I’m thinking back to the game that we most recently wrapped.  I wasn’t GMing this one.  It happened a few times that the GM revealed some fact and we all went “huh,” and then he had to follow up by saying something like: “just like the one you saw in the cave, remember?” or “that’s the name that the Earl’s daughter heard in her dream, remember?”  Clearly this was meant to be a big “ah-hah” moment for us, but we needed it to be spelled out.  I’m not criticizing the GM; I think he did it better than I did in my Elric campaign.  I remember having to do the same thing a lot, explaining the implications of new facts or reminding the players who key NPCs were and which noble house they belonged to.  I think I had just made my intrigues too sprawling and complex, and my clues too subtle, forgetting that I was fully immersed in this setting every night, whereas the players encountered it one night every two weeks.  Anyway, I think both of us could learn a few things from this podcast.

So, rules for running a mystery or intrigue effectively:

  • Strongly establish the setting first
  • Use the reactions of NPCs to show social rules, or show that a social rule has been broken
  • Keep intrigues relatively simple.  You can ramp up the complexity in subsequent scenarios in the same setting
  • Don’t be subtle with clues
  • Make every clue a call to action, or coincident with a reason to act
  • Make things personal for the PCs: have developments directly affect them or their loved ones or assets

There were a lot of other good points in the podcast that I’m already forgetting.  I need to listen to it again and make notes.

Tangent: Zero-Prep GMing

My group has been talking about moving to zero-prep GMing as a way to continue gaming when we’re all too busy to prep a game.  And I realized something this morning.  Zero-prep GMing doesn’t just entail a change of approach for the GM.  Zero prep entails a different style of play for the players, too.  The responsibility for creating and running the world can be more shared by everybody.  In an early episode of Narrative Control, they mention a technique from John Wick’s book Play Dirty, in which NPCs are farmed out to the players.  When you interact with the innkeeper, somebody besides the GM plays him.  When you’re called in to talk to your station chief, one of the other players takes up the role.  This gives the players greater agency to establish things in the setting, which ultimately makes the game better for everybody.  This could be expanded to other elements besides NPCs.

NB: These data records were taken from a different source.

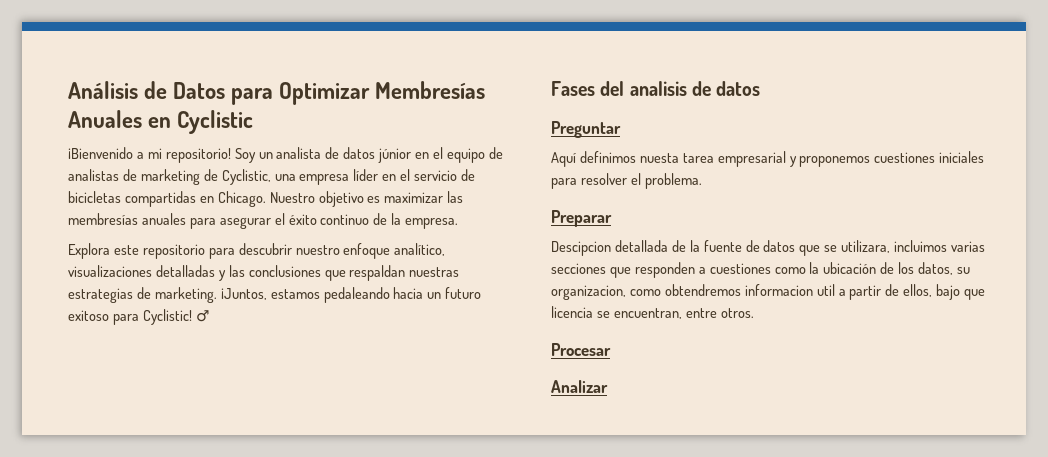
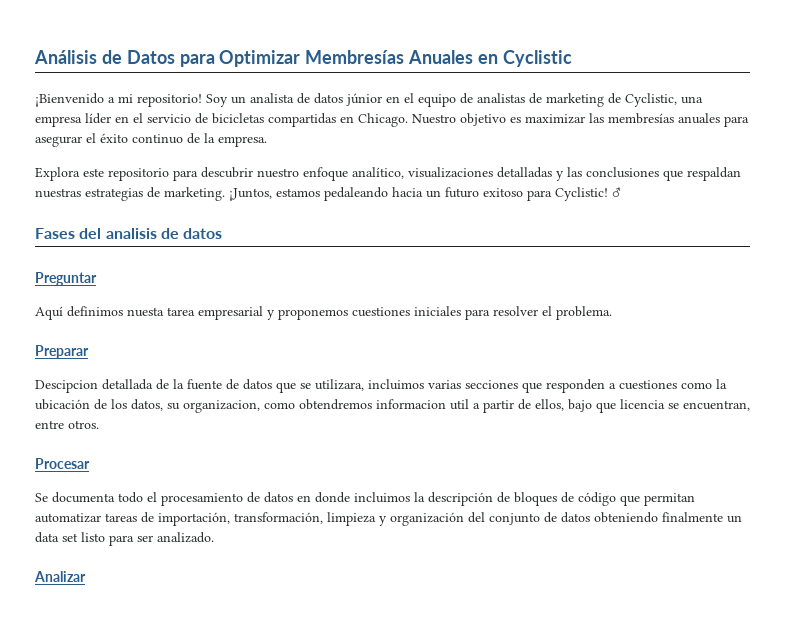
+ Se documenta todo el procesamiento de datos en donde incluimos la descripción de bloques de código que permitan automatizar tareas de importación, transformación, limpieza y organización del conjunto de datos obteniendo finalmente un data set listo para ser analizado.

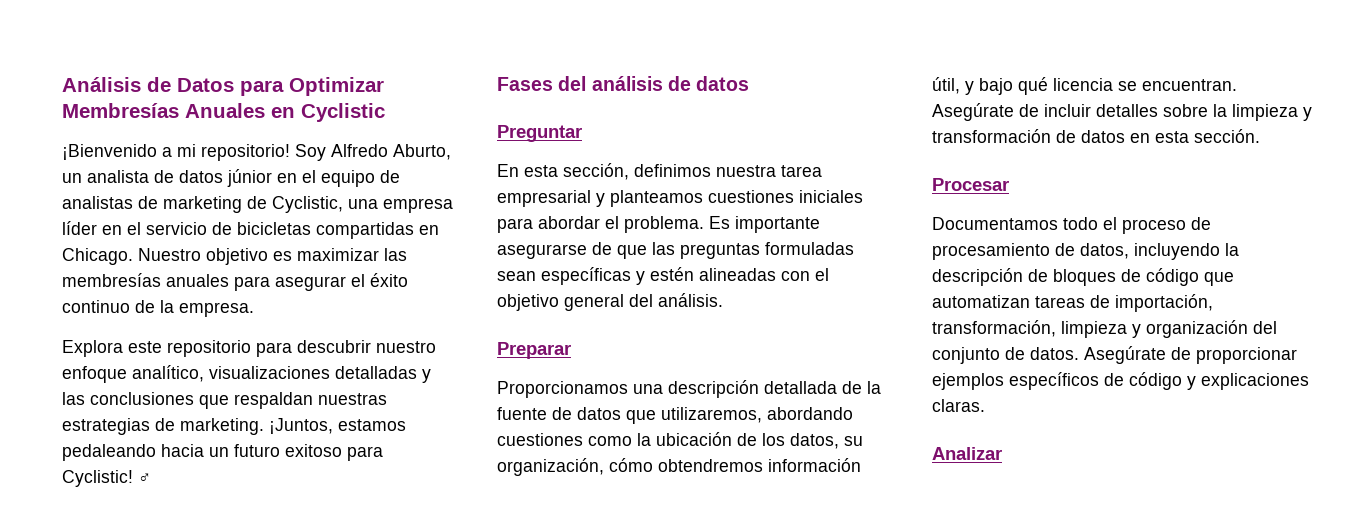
- Soy un analista de datos júnior en el equipo de analistas de marketing de Cyclistic, una empresa líder en el servicio de bicicletas compartidas en Chicago.
+ Soy Alfredo Aburto, un analista de datos júnior en el equipo de analistas de marketing de Cyclistic, una empresa líder en el servicio de bicicletas compartidas en Chicago.
- Fases del analisis de datos
+ Fases del análisis de datos
- Aquí definimos nuesta tarea empresarial y proponemos cuestiones iniciales para resolver el problema.
+ En esta sección, definimos nuestra tarea empresarial y planteamos cuestiones iniciales para abordar el problema. Es importante asegurarse de que las preguntas formuladas sean específicas y estén alineadas con el objetivo general del análisis.
  Preparar
- Descipcion detallada de la fuente de datos que se utilizara, incluimos varias secciones que responden a cuestiones como la ubicación de los datos, su organizacion, como obtendremos informacion util a partir de ellos, bajo que licencia se encuentran, entre otros.
+ Proporcionamos una descripción detallada de la fuente de datos que utilizaremos, abordando cuestiones como la ubicación de los datos, su organización, cómo obtendremos información útil, y bajo qué licencia se encuentran. Asegúrate de incluir detalles sobre la limpieza y transformación de datos en esta sección.
  Procesar
- Se documenta todo el procesamiento de datos en donde incluimos la descripción de bloques de código que permitan automatizar tareas de importación, transformación, limpieza y organización del conjunto de datos obteniendo finalmente un data set listo para ser analizado.
+ Documentamos todo el proceso de procesamiento de datos, incluyendo la descripción de bloques de código que automatizan tareas de importación, transformación, limpieza y organización del conjunto de datos. Asegúrate de proporcionar ejemplos específicos de código y explicaciones claras.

This is a train of thought that I want to explore some more.  Zero-prep GMing kind-of scares me.  But if we can figure out zero-prep playing, then we could end up supercharging our whole play experience.

-J

Read Full Post »

All four of us in my gaming group are serious, serious gamers, we like the same types of games, and we get along great.  But despite all that, each of us brings very different games to the table.  We all take turns choosing the game and GMing.  Mike is very plugged in to the online indie gaming scene, and brings us the new hotness.  Ryan is on a lifelong quest to discover or build the perfect story-gaming system.  Peter’s tastes run to the crunchy, and he loves superhero games.  And me, well…

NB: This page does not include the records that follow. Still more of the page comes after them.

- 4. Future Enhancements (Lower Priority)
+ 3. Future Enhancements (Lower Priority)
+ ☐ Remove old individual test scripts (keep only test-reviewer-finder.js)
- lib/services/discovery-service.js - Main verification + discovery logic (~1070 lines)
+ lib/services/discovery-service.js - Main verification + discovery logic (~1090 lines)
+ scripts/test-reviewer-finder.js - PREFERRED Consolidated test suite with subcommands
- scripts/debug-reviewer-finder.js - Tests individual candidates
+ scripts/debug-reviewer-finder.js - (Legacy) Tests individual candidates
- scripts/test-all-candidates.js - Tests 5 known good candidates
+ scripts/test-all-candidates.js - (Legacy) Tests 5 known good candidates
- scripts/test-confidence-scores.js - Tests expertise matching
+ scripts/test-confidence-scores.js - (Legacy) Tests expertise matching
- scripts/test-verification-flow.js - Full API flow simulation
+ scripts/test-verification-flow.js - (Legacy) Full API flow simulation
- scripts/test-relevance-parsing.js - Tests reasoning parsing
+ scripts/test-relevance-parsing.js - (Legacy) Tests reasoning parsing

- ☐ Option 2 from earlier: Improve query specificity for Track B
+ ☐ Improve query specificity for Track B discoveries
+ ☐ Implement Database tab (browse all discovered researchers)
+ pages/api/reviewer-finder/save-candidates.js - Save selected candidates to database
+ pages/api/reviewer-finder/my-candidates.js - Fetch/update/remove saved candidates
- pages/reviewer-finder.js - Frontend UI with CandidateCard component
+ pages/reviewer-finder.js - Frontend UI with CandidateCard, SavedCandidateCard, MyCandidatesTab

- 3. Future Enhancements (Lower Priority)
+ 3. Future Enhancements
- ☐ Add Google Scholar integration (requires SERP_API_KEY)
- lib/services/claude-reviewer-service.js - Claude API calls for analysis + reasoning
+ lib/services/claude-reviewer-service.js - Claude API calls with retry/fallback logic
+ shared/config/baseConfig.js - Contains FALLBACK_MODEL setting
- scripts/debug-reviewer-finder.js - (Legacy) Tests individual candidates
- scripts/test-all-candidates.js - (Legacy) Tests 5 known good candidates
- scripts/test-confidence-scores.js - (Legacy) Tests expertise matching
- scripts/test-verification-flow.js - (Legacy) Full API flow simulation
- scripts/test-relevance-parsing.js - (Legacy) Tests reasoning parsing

When I look at the history of the games that I have nominated and run, there are both expected and unexpected trends:

I’m attracted to settings more than systems.  I know that system is vitally important to the gaming experience, but when I read a new game and go “hell yeah I want to play that,” it’s usually because the fictional content (or “fluff”) has grabbed me.  I find this especially when reading the GUMSHOE games: Trail of Cthulhu, Ashen Stars, Night’s Black Agents, et al.  I don’t even particularly like the GUMSHOE system, but these games have evocative, detailed settings that are ripe for drama and adventure.  Setting-rich games are kind-of a problem with my group, though, which tends to prefer games with a low barrier to entry (i.e. not having a lot of setting material to memorize before the game can begin).  When I run a game, I tend to spend a lot of time developing setting and backstory content, and then trying to figure out how I’ll introduce it all during play (without boring exposition scenes).

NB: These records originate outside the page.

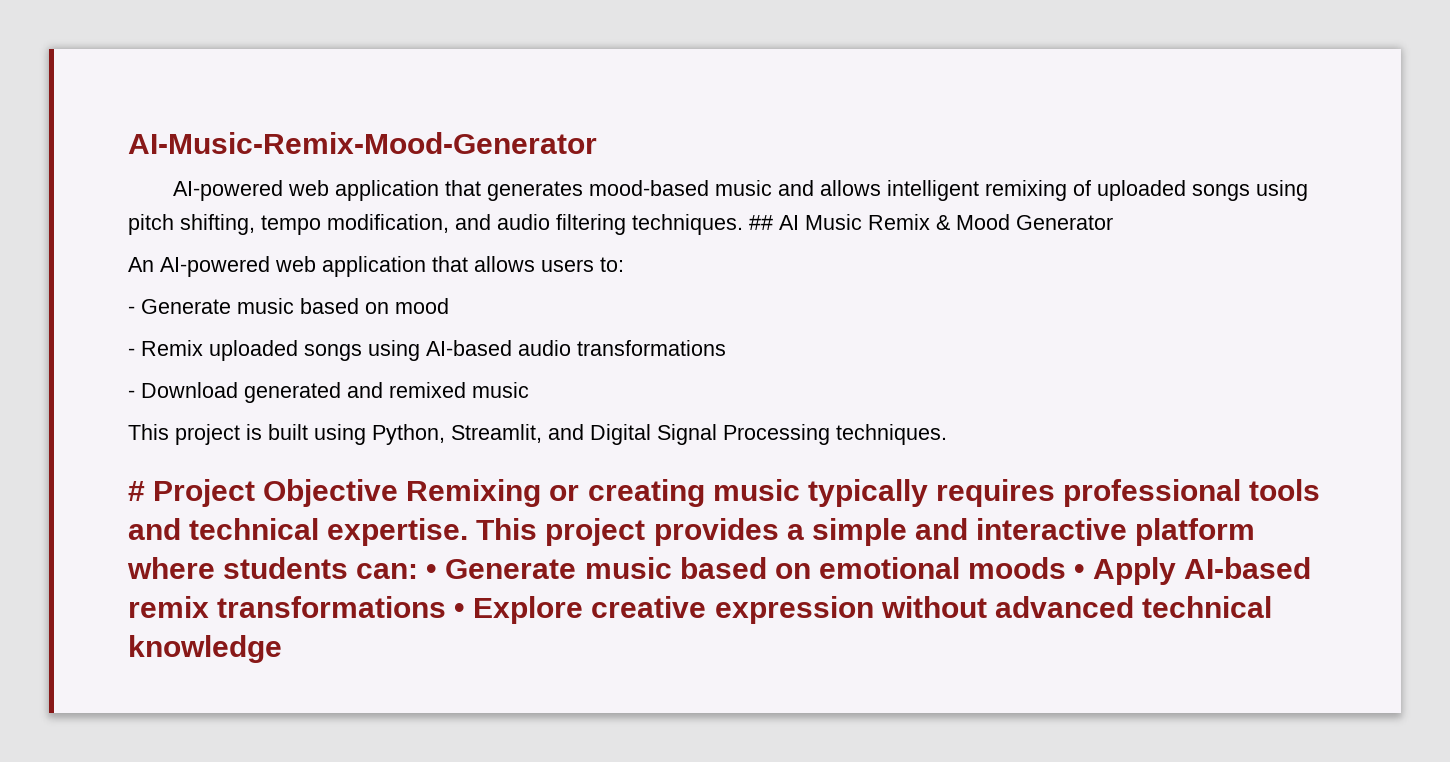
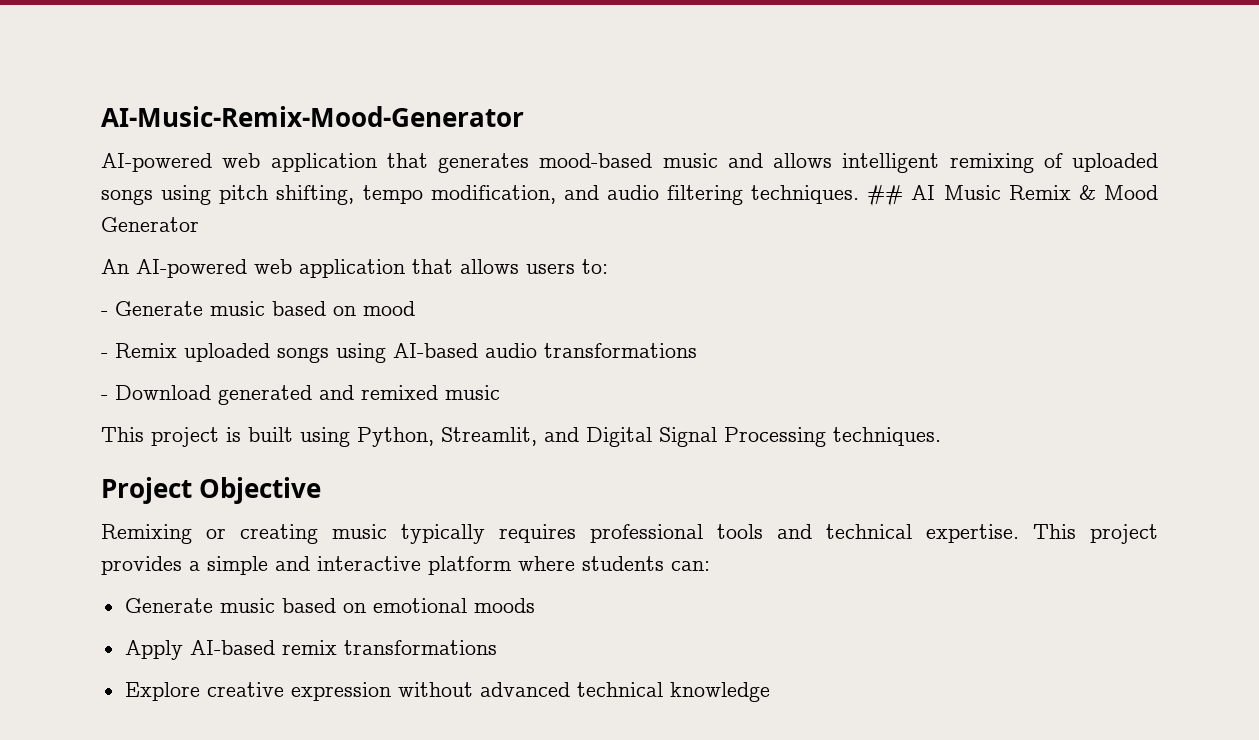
- # Project Objective Remixing or creating music typically requires professional tools and technical expertise.
+ Project Objective
+ Remixing or creating music typically requires professional tools and technical expertise.
- This project provides a simple and interactive platform where students can: • Generate music based on emotional moods • Apply AI-based remix transformations • Explore creative expression without advanced technical knowledge
+ This project provides a simple and interactive platform where students can:
+ Generate music based on emotional moods
+ Apply AI-based remix transformations
+ Explore creative expression without advanced technical knowledge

But system IS important.  I like systems that aren’t too crunchy; I don’t want to have to keep flipping through the rulebook during the game.  A system should have explicit mechanics for driving the story forward and in unexpected directions.  I want to be surprised, even as the GM.  We end up mixing and matching systems and settings quite a bit.  For example, I ran a game in the Elric! (a.k.a Stormbringer) setting using the Sorcerer and Sword system (with great success).  But paradoxically, reading setting-free system rulebooks (e.g. Fate Core) leaves me cold.  I need some sets and costumes with my rules, even if I’ll never use them.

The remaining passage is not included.